- [What you have to do] Your copy runs from the line containing "left: 27px; top: 148px;" through the last line of the listing, both included. Restate those lines word for word and leave out pictures.

>>>

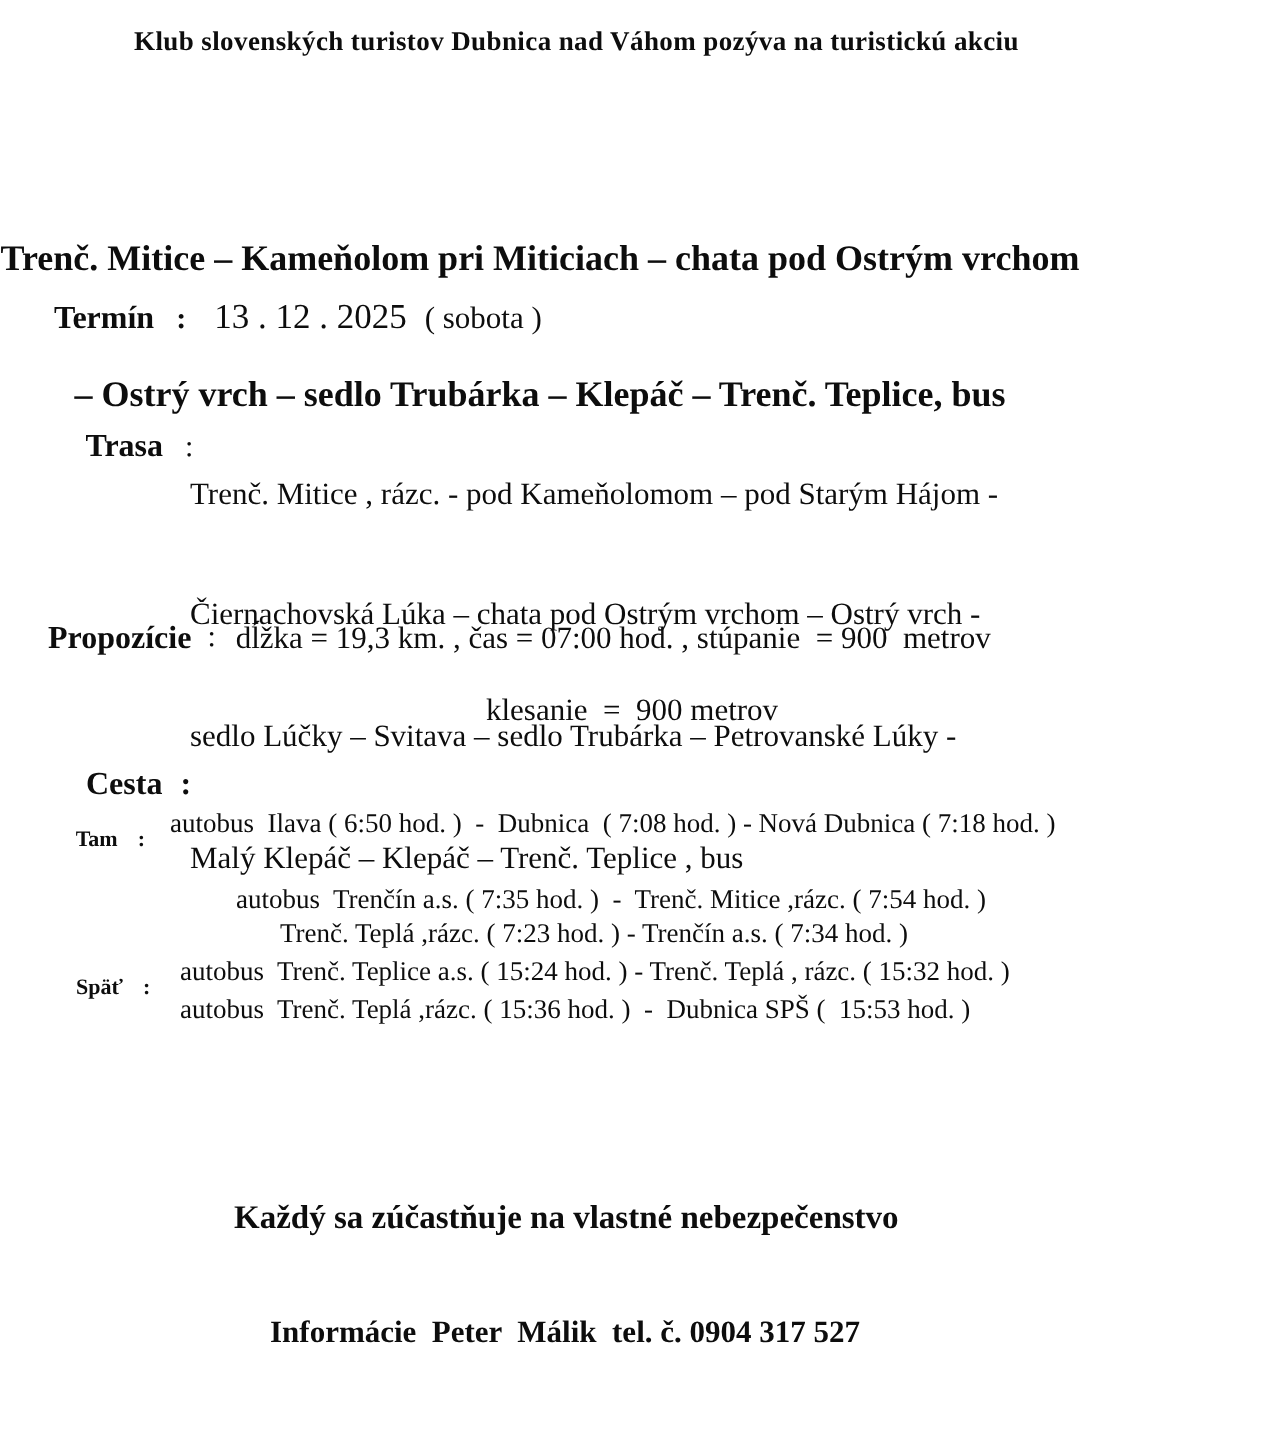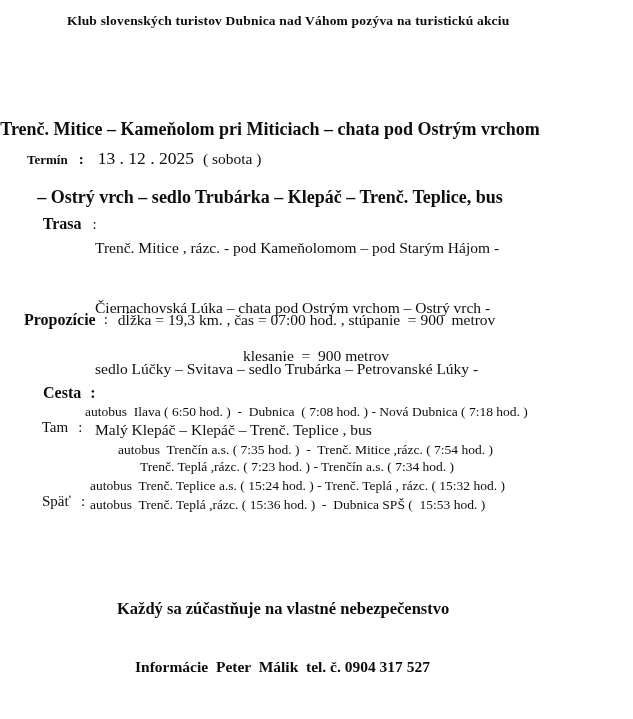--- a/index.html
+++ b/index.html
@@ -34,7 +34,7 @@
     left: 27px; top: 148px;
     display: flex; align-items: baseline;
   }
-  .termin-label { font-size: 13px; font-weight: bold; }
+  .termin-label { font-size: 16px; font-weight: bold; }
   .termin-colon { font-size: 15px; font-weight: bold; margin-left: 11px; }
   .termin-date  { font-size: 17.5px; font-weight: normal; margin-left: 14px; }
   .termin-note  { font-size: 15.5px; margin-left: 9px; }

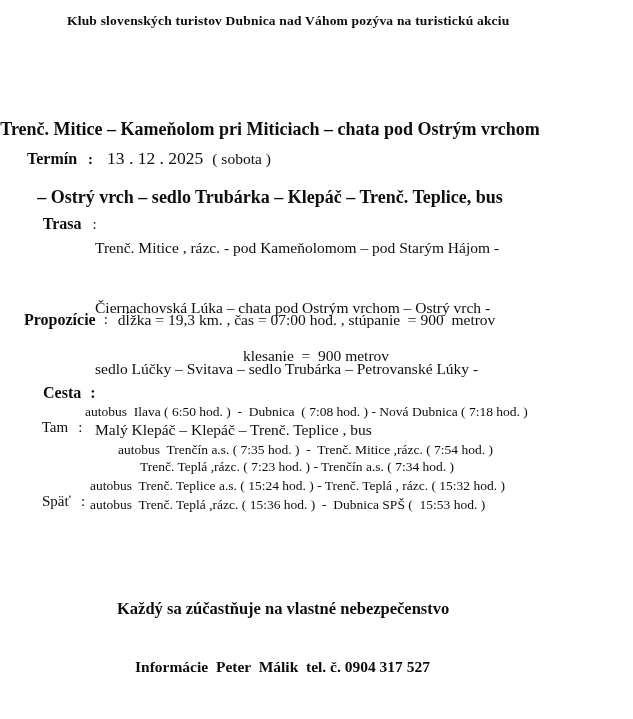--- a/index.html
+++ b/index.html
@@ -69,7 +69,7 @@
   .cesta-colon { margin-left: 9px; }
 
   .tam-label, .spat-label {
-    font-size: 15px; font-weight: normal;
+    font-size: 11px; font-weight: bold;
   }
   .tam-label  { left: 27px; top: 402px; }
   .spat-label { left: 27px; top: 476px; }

<<<

- [Written solution]
     left: 27px; top: 148px;
     display: flex; align-items: baseline;
   }
-  .termin-label { font-size: 13px; font-weight: bold; }
+  .termin-label { font-size: 16px; font-weight: bold; }
   .termin-colon { font-size: 15px; font-weight: bold; margin-left: 11px; }
   .termin-date  { font-size: 17.5px; font-weight: normal; margin-left: 14px; }
   .termin-note  { font-size: 15.5px; margin-left: 9px; }

--- a/index.html
+++ b/index.html
@@ -69,7 +69,7 @@
   .cesta-colon { margin-left: 9px; }
 
   .tam-label, .spat-label {
-    font-size: 15px; font-weight: normal;
+    font-size: 11px; font-weight: bold;
   }
   .tam-label  { left: 27px; top: 402px; }
   .spat-label { left: 27px; top: 476px; }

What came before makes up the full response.